** Opening MATERIALS PROVIDED block **

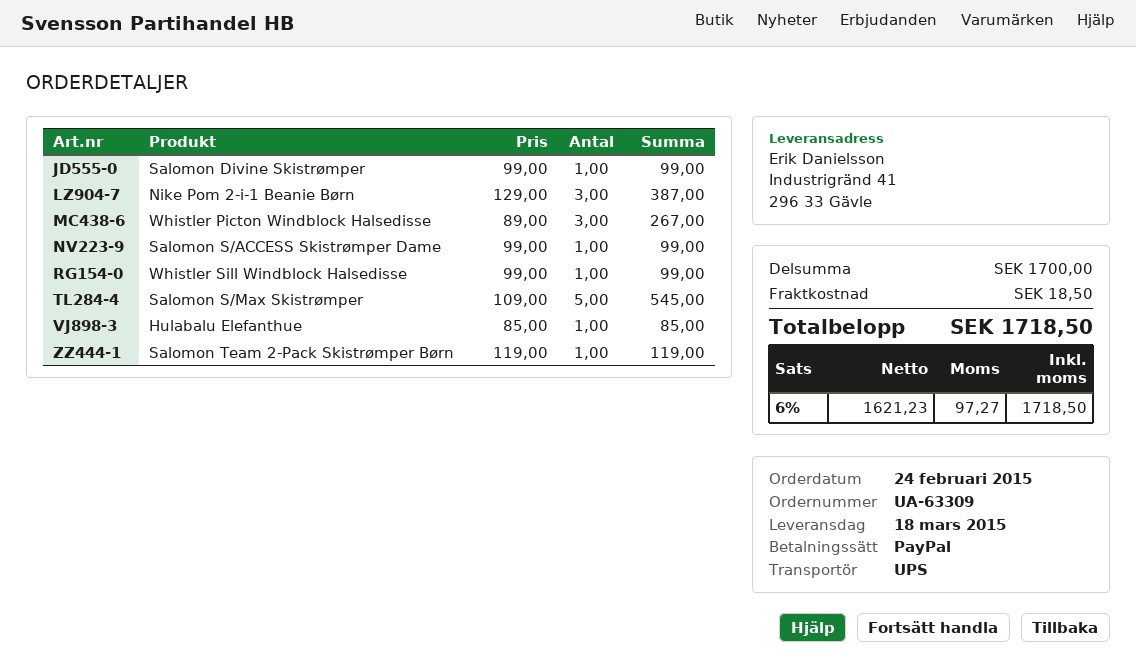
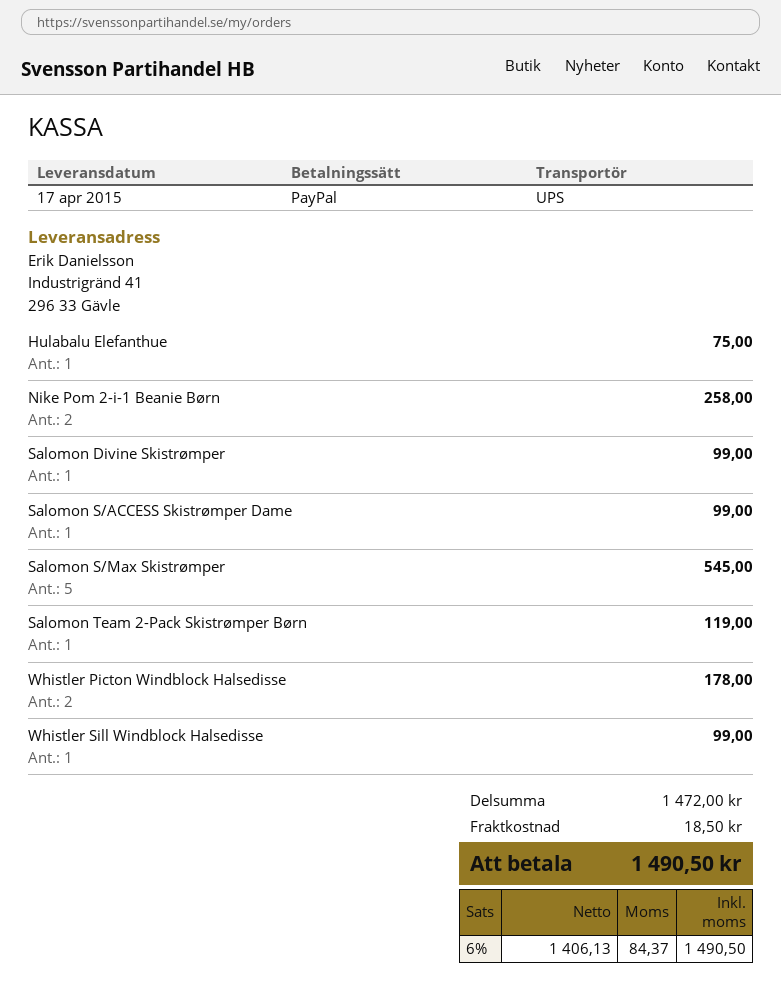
delivery date: 2015-03-18 -> 2015-04-17
Nike Pom 2-i-1 Beanie Børn: 3 for 387.00 -> 2 for 258.00
Whistler Picton Windblock Halsedisse: 3 for 267.00 -> 2 for 178.00
Hulabalu Elefanthue: 1 for 85.00 -> 1 for 75.00
subtotal: 1700.00 -> 1472.00
net: 1621.23 -> 1406.13
tax: 6% = 97.27 -> 6% = 84.37
total: 1718.50 -> 1490.50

** Closing MATERIALS PROVIDED block **

TASK ITEM:
From the line holding "Hulabalu Elefanthue: 1" to the last line of the entries above, restate each line exactly; include both ends and omit everything else.

OUTPUT BELOW:
Hulabalu Elefanthue: 1 for 85.00 -> 1 for 75.00
subtotal: 1700.00 -> 1472.00
net: 1621.23 -> 1406.13
tax: 6% = 97.27 -> 6% = 84.37
total: 1718.50 -> 1490.50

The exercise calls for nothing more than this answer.